ALARCON, Circuit Judge:

Jay Flake appeals from his conviction for two counts of making and subscribing false income tax returns in violation of 26 U.S.C. § 7206(1).

I

Flake seeks reversal on the following grounds:

One. The district court erred in treating materiality of the alleged false statement as a matter of law.
Two. The district court erred in failing to dismiss the indictment because it was based on perjured testimony.
*537 Three. The prosecutor committed prejudicial misconduct by vouching for the credibility of a key government witness.
Four. The prosecutor committed other acts of misconduct in failing to advise the grand jury that a witness had committed perjury in denying that the government intervened on his behalf in a parole matter, by attempting to establish that Flake was an unethical lawyer, and by arguing outside the record.
Five. The district court erred by refusing to permit defense counsel to argue that the prosecution had changed its theory of the case.
Six. The district court erred in instructing that a jury may find an accused not guilty of underreporting his income where there is an honest disagreement among experts about the tax consequences of a particular transaction.

We conclude that each of these contentions lacks merit and affirm.

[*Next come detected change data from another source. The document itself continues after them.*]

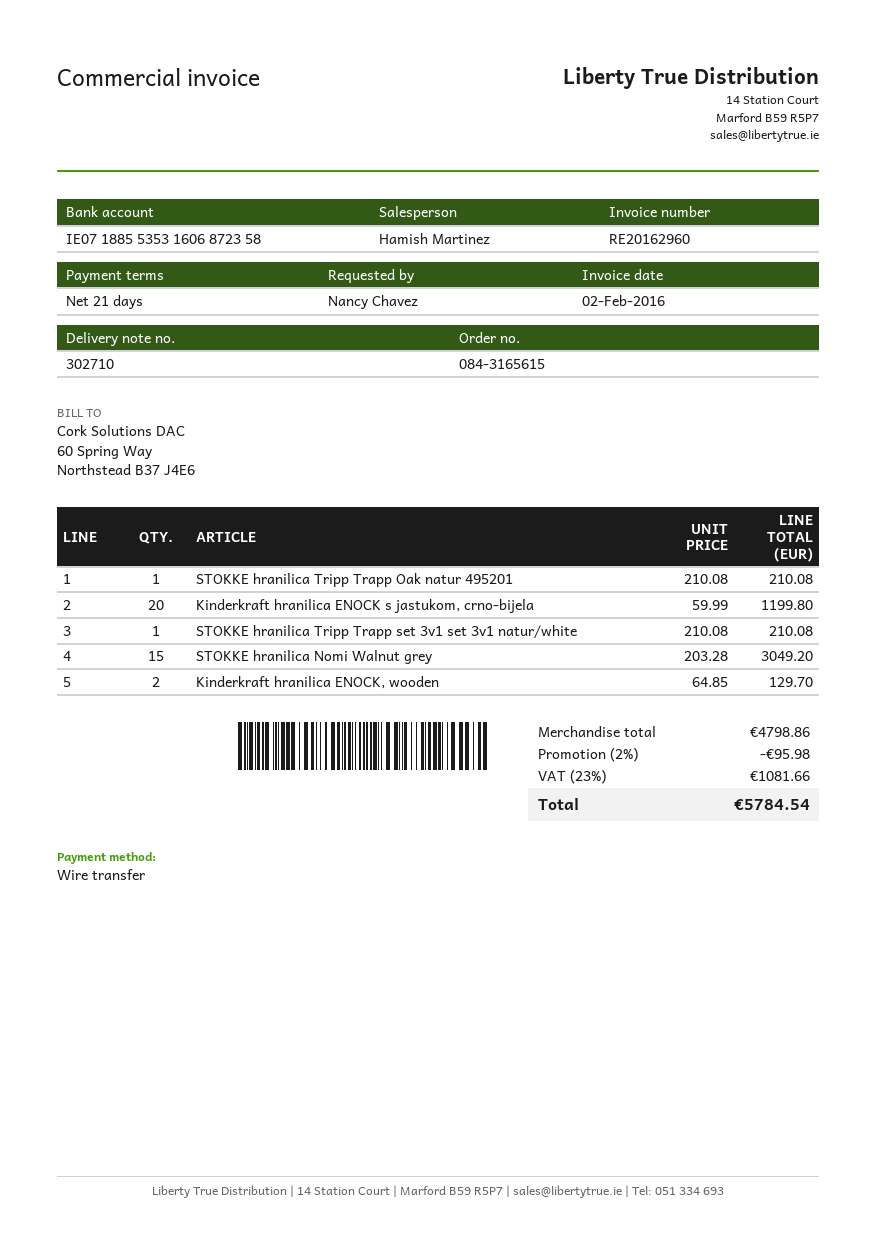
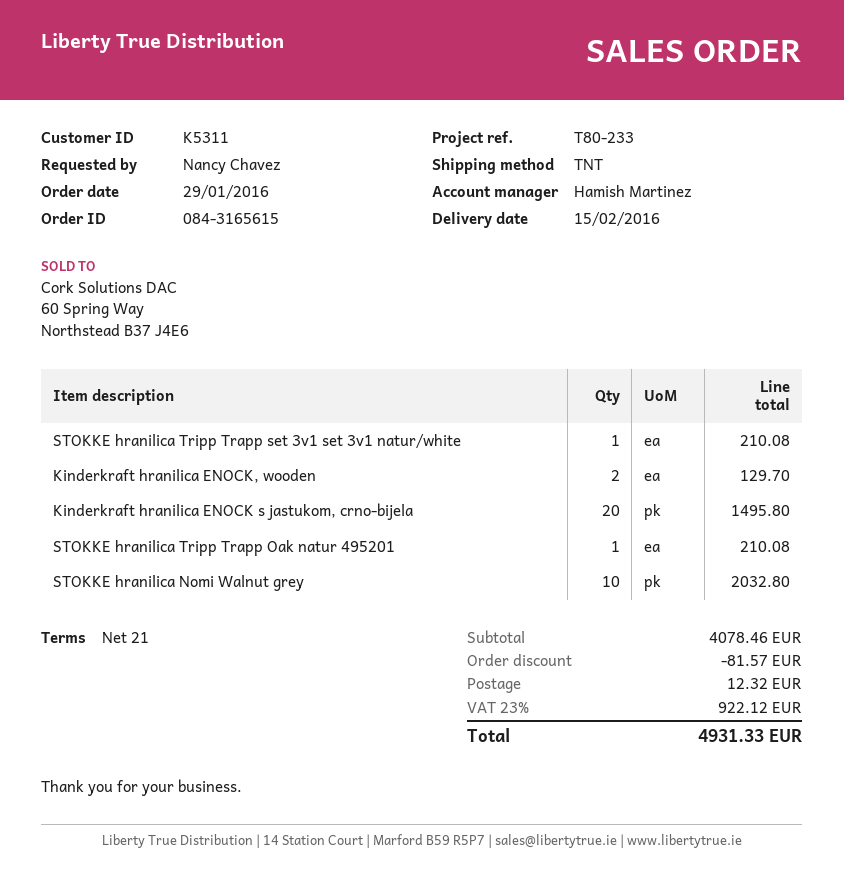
Kinderkraft hranilica ENOCK s jastukom, crno-bijela: 20 for 1199.80 -> 20 for 1495.80
STOKKE hranilica Nomi Walnut grey: 15 for 3049.20 -> 10 for 2032.80
subtotal: 4798.86 -> 4078.46
discount: 95.98 -> 81.57
shipping: none -> 12.32
tax: 23% = 1081.66 -> 23% = 922.12
total: 5784.54 -> 4931.33

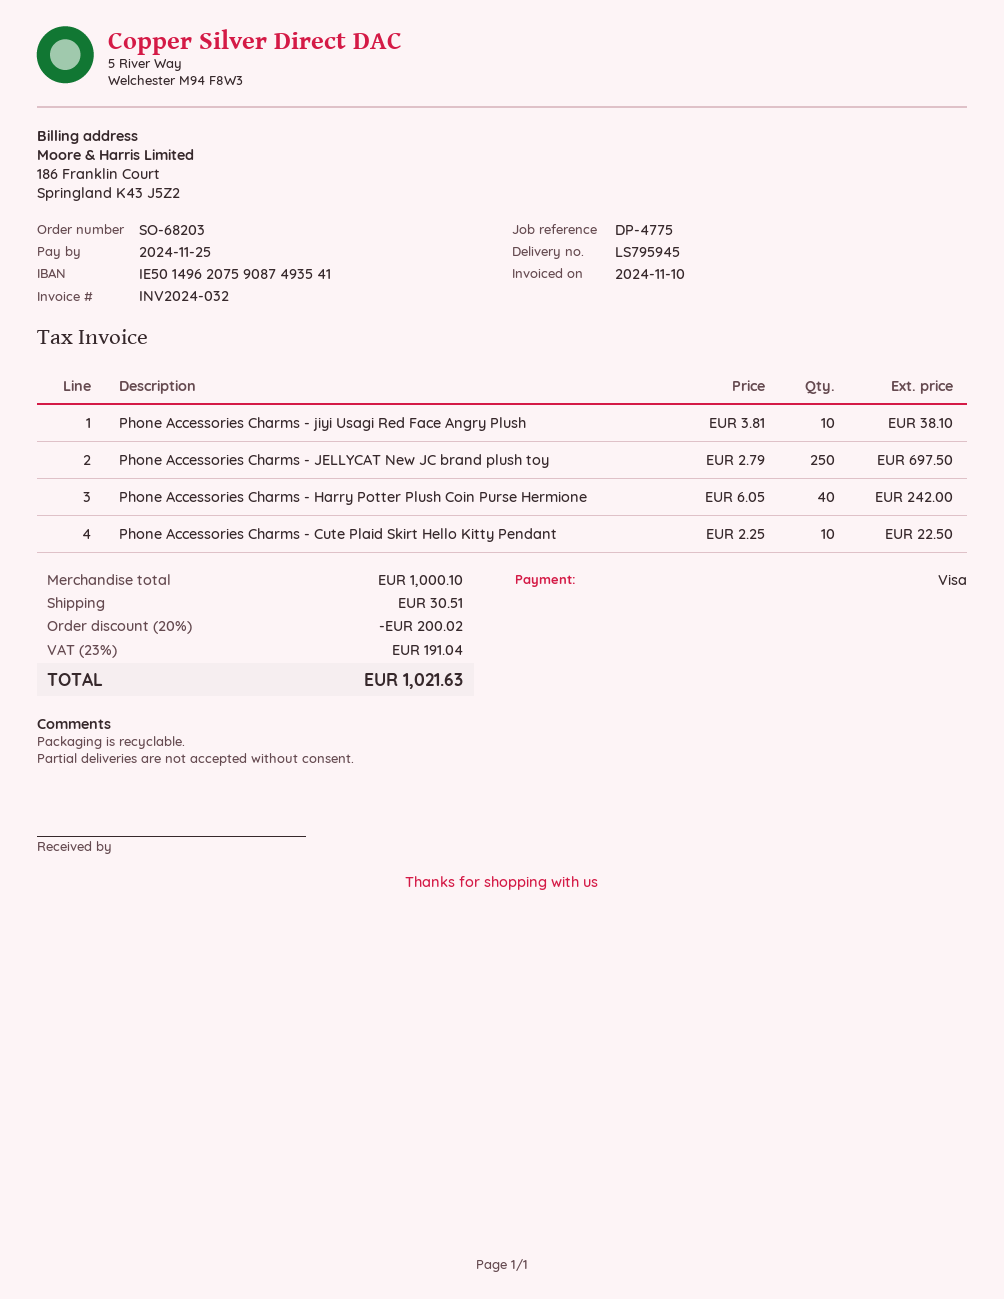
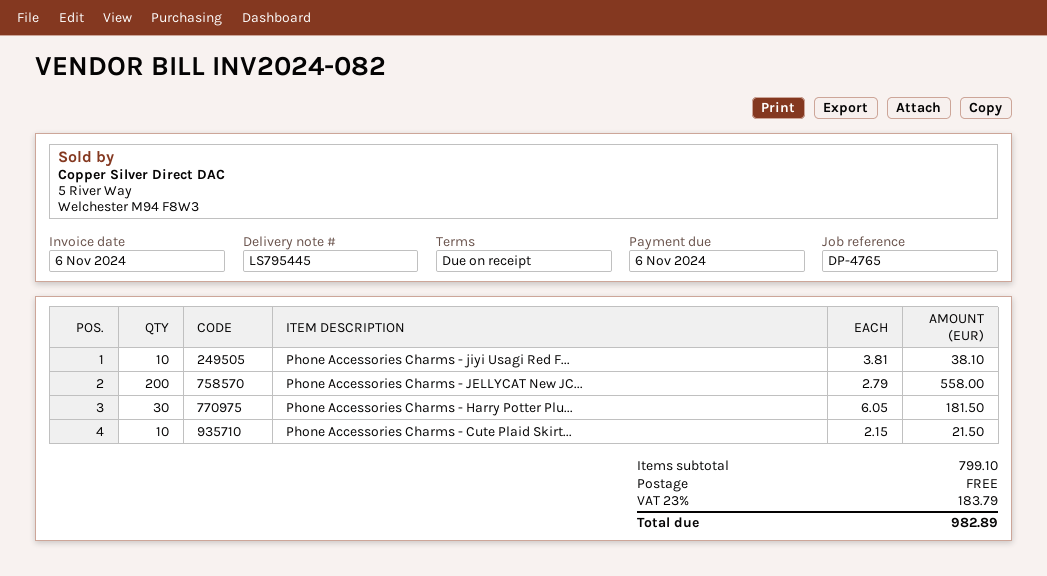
delivery note number: LS795945 -> LS795445
invoice number: INV2024-032 -> INV2024-082
invoice date: 2024-11-10 -> 2024-11-06
due date: 2024-11-25 -> 2024-11-06
reference: DP-4775 -> DP-4765
Phone Accessories Charms - JELLYCAT New JC brand plush toy: 250 x 2.79 = 697.50 -> 200 x 2.79 = 558.00
Phone Accessories Charms - Harry Potter Plush Coin Purse Hermione: 40 x 6.05 = 242.00 -> 30 x 6.05 = 181.50
Phone Accessories Charms - Cute Plaid Skirt Hello Kitty Pendant: 10 x 2.25 = 22.50 -> 10 x 2.15 = 21.50
subtotal: 1000.10 -> 799.10
discount: 20% = 200.02 -> none
shipping: 30.51 -> 0.00
tax: 23% = 191.04 -> 23% = 183.79
total: 1021.63 -> 982.89

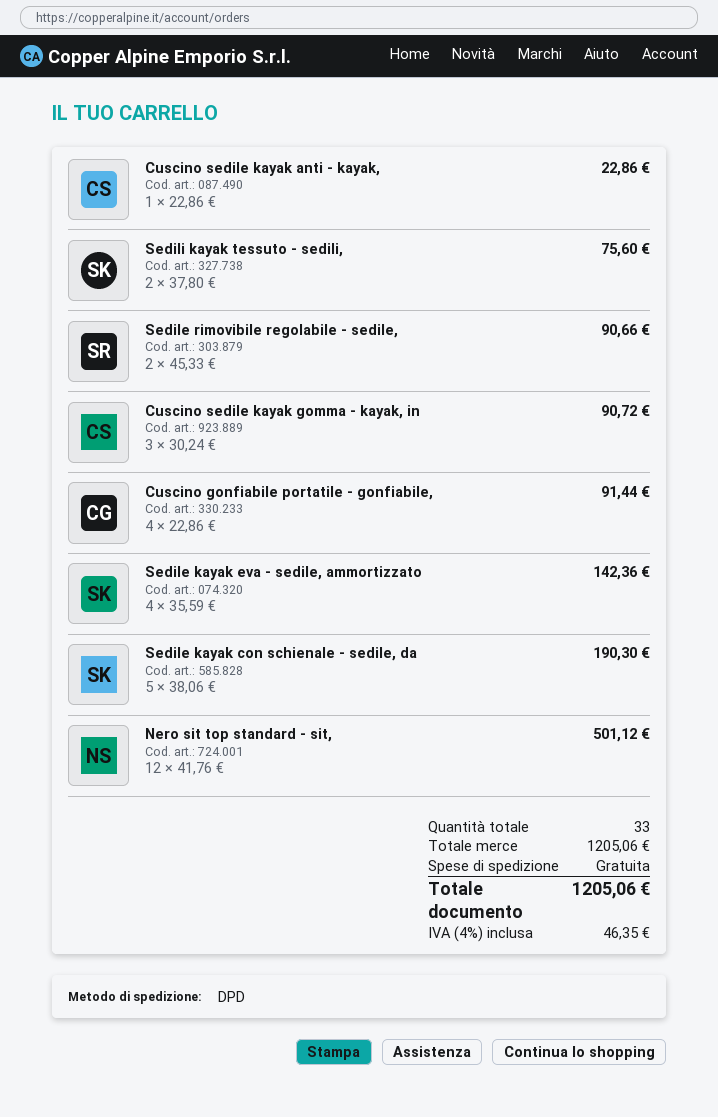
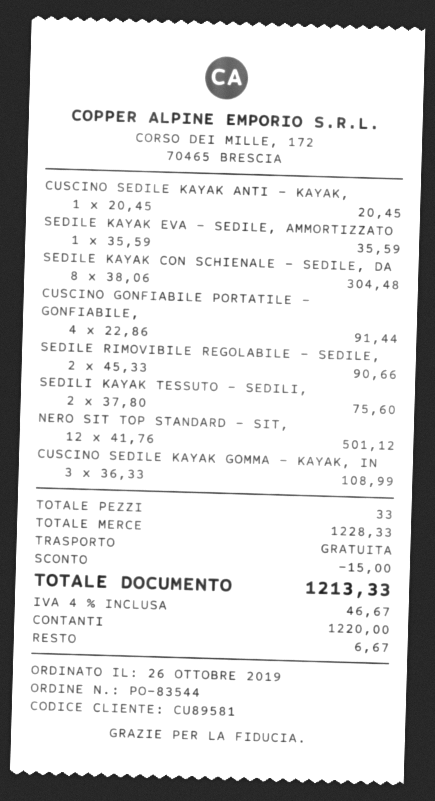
Cuscino sedile kayak anti - kayak,: 1 x 22.86 = 22.86 -> 1 x 20.45 = 20.45
Cuscino sedile kayak gomma - kayak, in: 3 x 30.24 = 90.72 -> 3 x 36.33 = 108.99
Sedile kayak eva - sedile, ammortizzato: 4 x 35.59 = 142.36 -> 1 x 35.59 = 35.59
Sedile kayak con schienale - sedile, da: 5 x 38.06 = 190.30 -> 8 x 38.06 = 304.48
subtotal: 1205.06 -> 1228.33
discount: none -> 15.00
tax: 4% = 46.35 -> 4% = 46.67
total: 1205.06 -> 1213.33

We discuss each issue and the facts pertinent thereto under separate headings.

II

MATERIALITY AS A MATTER OF LAW

Flake contends that the materiality of alleged false statements, made in violation of 26 U.S.C. § 7206(1), is a question of fact which should have been submitted to the jury for resolution. The only case cited by Flake in support of this proposition is United States v. Valdez, 594 F.2d 725 (9th Cir.1979). Valdez is neither dispositive nor applicable. In Valdez, we held that “[mjateriality is an essential element of the offense prohibited by 18 U.S.C. § 1001.” Id. at 728. Under § 1001, a statement is not material unless “the falsification is calculated to induce action or reliance by an agency of the United States____” United States v. East, 416 F.2d 351, 353 (9th Cir. 1969). In Valdez, we agreed with the appellant’s contention that “the materiality issue should have been submitted to the jury.” 594 F.2d at 729. We also concluded, however, that “the failure to do so was not reversible error.” Id.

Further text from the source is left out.